▶ What you should do
From the data underneath, reproduce exactly the stretch that begins at the line with "[32,635,314,657] testů v" and ends after the line with "[32,1242,166,1263] testů celkem: 2010".

▶ Items from a data source
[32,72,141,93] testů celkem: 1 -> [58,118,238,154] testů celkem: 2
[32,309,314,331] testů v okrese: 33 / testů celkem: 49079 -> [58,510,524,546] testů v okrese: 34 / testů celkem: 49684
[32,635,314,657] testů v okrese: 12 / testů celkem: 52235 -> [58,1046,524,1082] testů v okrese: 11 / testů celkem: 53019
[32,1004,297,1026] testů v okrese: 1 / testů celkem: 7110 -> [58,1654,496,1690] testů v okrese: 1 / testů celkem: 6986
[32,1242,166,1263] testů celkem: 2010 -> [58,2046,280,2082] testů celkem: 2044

--

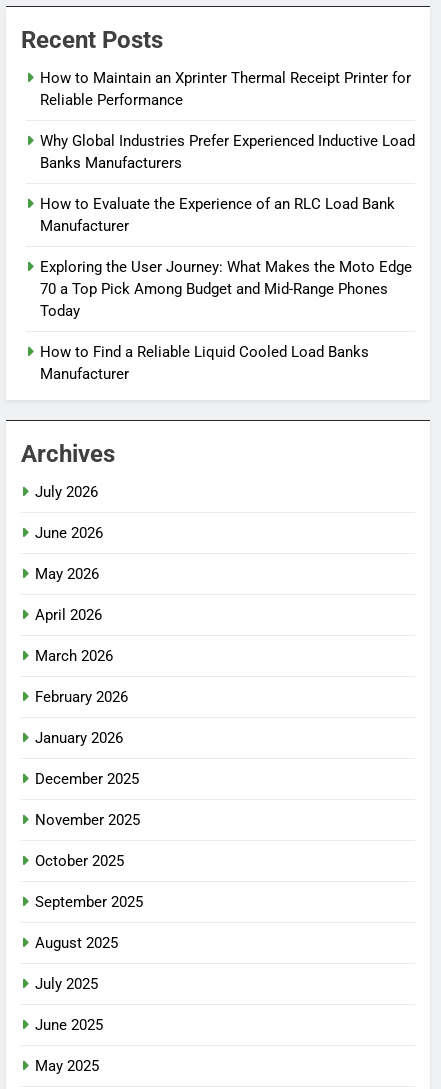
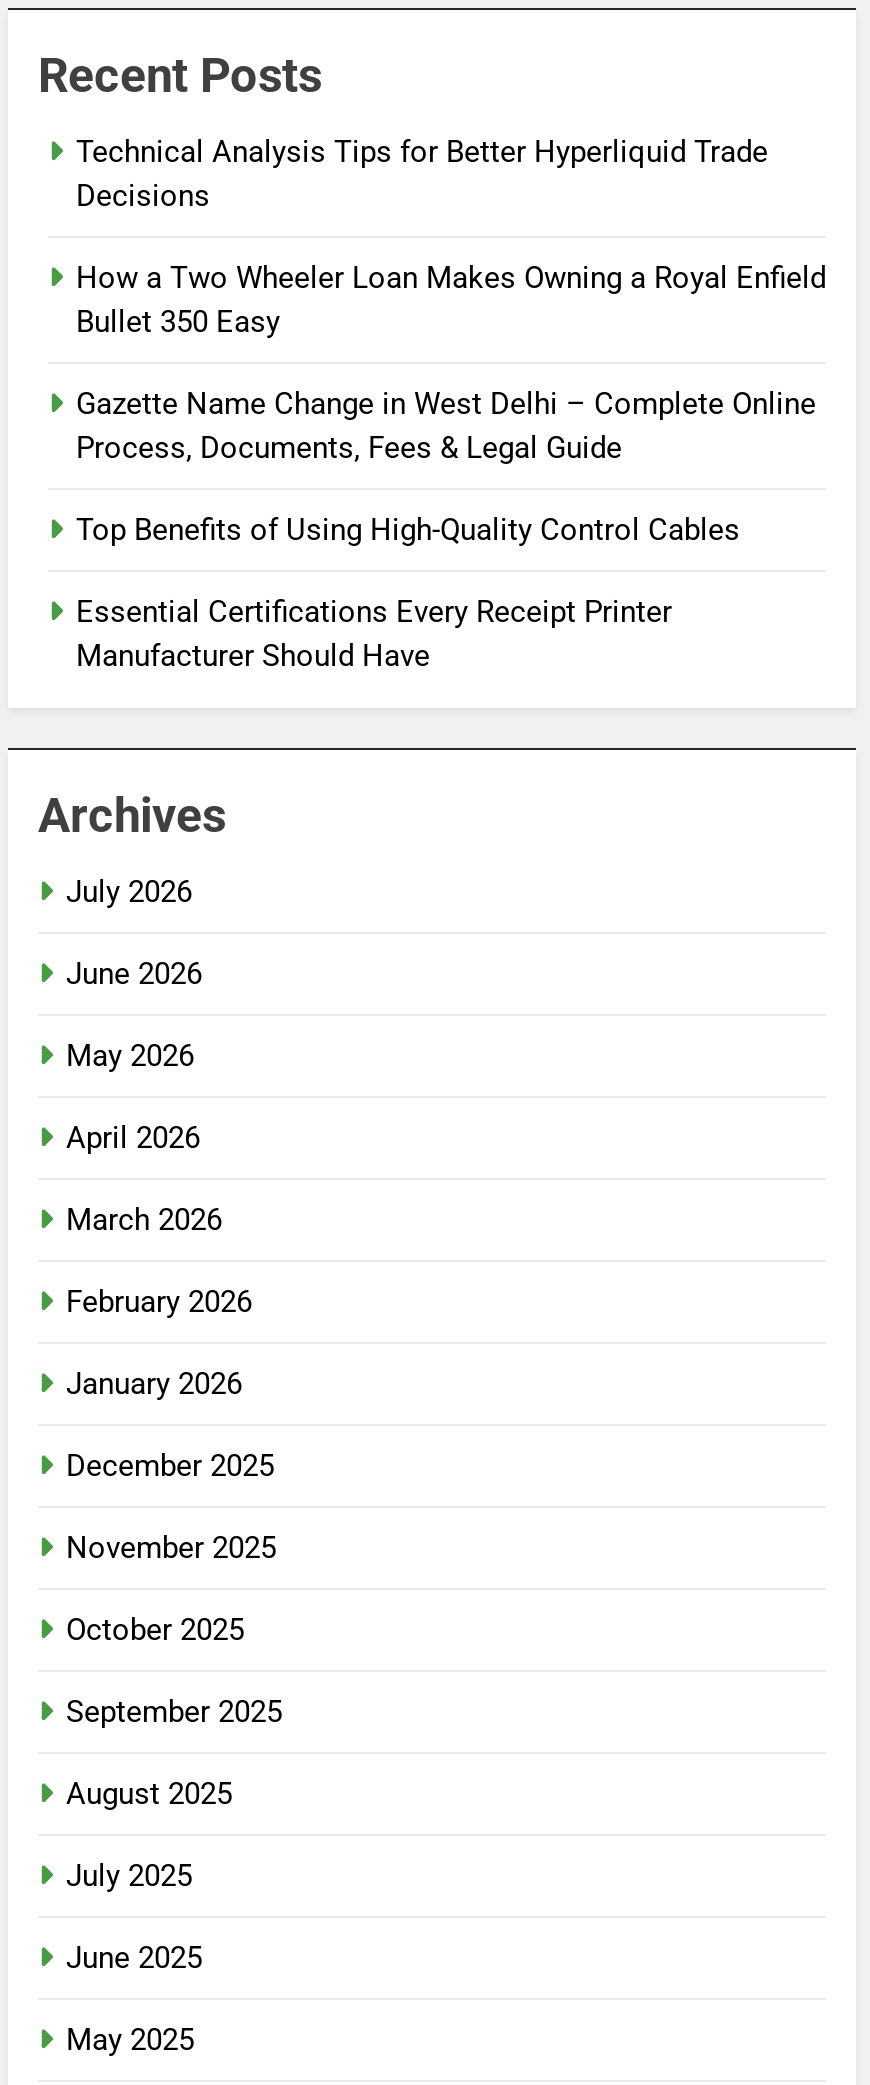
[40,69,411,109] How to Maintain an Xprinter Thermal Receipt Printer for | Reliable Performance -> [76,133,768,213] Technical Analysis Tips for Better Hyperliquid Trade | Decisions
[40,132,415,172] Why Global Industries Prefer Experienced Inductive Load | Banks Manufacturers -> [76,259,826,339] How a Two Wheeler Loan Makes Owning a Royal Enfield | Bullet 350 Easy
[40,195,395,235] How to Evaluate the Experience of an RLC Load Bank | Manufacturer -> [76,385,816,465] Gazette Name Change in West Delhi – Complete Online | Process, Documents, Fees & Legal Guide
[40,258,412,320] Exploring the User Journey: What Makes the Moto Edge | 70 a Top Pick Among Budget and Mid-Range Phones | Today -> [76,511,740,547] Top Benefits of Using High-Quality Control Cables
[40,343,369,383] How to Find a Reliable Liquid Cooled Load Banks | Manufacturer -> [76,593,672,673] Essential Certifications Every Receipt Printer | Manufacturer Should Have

▶ Answer to the exercise
[32,635,314,657] testů v okrese: 12 / testů celkem: 52235 -> [58,1046,524,1082] testů v okrese: 11 / testů celkem: 53019
[32,1004,297,1026] testů v okrese: 1 / testů celkem: 7110 -> [58,1654,496,1690] testů v okrese: 1 / testů celkem: 6986
[32,1242,166,1263] testů celkem: 2010 -> [58,2046,280,2082] testů celkem: 2044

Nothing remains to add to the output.